Layer 3: ActRIIB, ALK4/5, and Smad2/3
The canonical myostatin pathway is usually described through activin receptor type IIB, often shortened to ActRIIB, paired with type I receptors such as ALK4 or ALK5. Once active myostatin or activin engages the receptor complex, intracellular Smad2/3 proteins are phosphorylated and participate in transcriptional regulation.
In skeletal-muscle research, that pathway is often framed as a brake on myogenesis and hypertrophy. Myostatin signalling can reduce myoblast proliferation and differentiation, influence satellite-cell behaviour, and suppress muscle-fibre growth. Follistatin becomes interesting because binding myostatin and activin can reduce signalling through that brake system.
For documentation, the review should separate four claims:
| Claim type | Stronger evidence | Weak substitute |
|---|---|---|
| Receptor-pathway claim | Explicit ActRIIB/ALK4/5 or Smad2/3 readout in study design | Generic "supports growth" copy |
| Ligand-binding claim | Binding assay, literature-supported mechanism, or clear Follistatin/activin/myostatin rationale | Product title alone |
| Cellular endpoint claim | Myoblast, satellite-cell, fibre-size, fibrosis, or matrix endpoint tied to the model | Human transformation language |
| Supplier-material claim | Lot-matched identity and purity data for the represented material | A pathway paragraph with no COA |
A supplier does not need to reproduce the whole literature on a product page. But a supplier that makes pathway claims should at least provide a batch record that does not fight the biology. If the page says Follistatin-344 but the COA only says "peptide blend" or "growth peptide," the record is not good enough for a pathway-driven study.

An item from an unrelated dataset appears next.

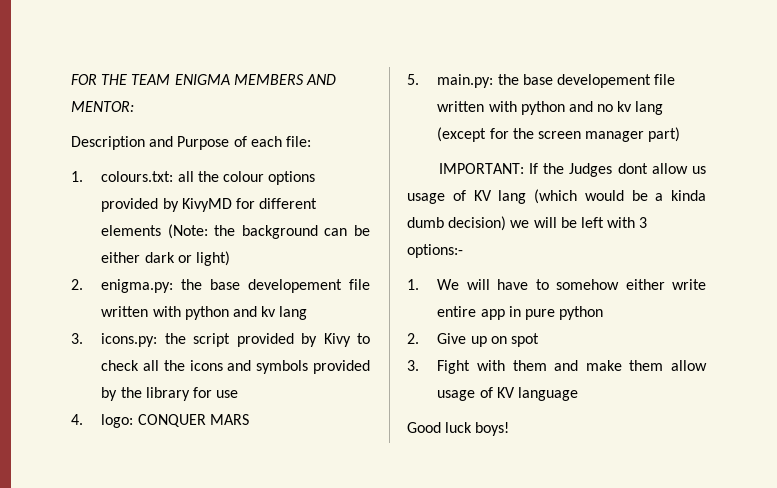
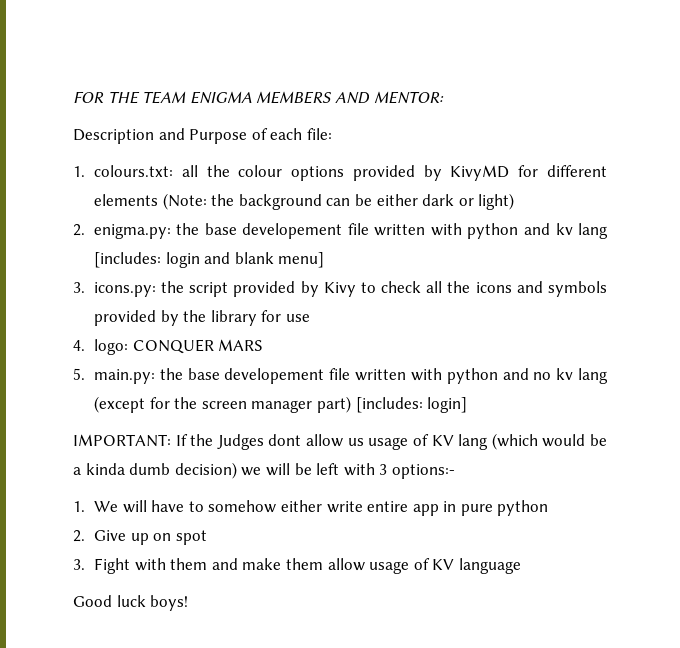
(308, 313) none -> [93,252,325,268] [includes: login and blank menu]
(681, 134) none -> [355,397,468,413] [includes: login]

Layer 4: satellite cells, fibre size, and endpoint discipline
Myostatin is often discussed because of its role in muscle-size regulation, but that does not give a content page permission to become a bodybuilding page. The useful research endpoints are narrower and more measurable:
- myoblast proliferation and differentiation markers;
- satellite-cell activation or self-renewal context;
- muscle-fibre cross-sectional area in non-human models;
- Smad2/3 phosphorylation or downstream transcriptional readouts;
- activin or myostatin ligand availability;
- fibrosis and extracellular-matrix markers where the model supports that question;
- comparison against GH/IGF-axis materials where mechanisms are not conflated.
This endpoint discipline is what keeps the article linkable. Universities, lab managers, compliance reviewers, and serious suppliers have no reason to cite a page that reads like a performance promise. They may cite a page that translates a noisy commercial search term into a clean research checklist.
If the endpoint is satellite-cell biology specifically, pair this page with Northern Compound's satellite-cell activation peptide guide. That article is broader. This page is the Follistatin/myostatin slice: ligand, receptor, Smad, cellular endpoint, documentation.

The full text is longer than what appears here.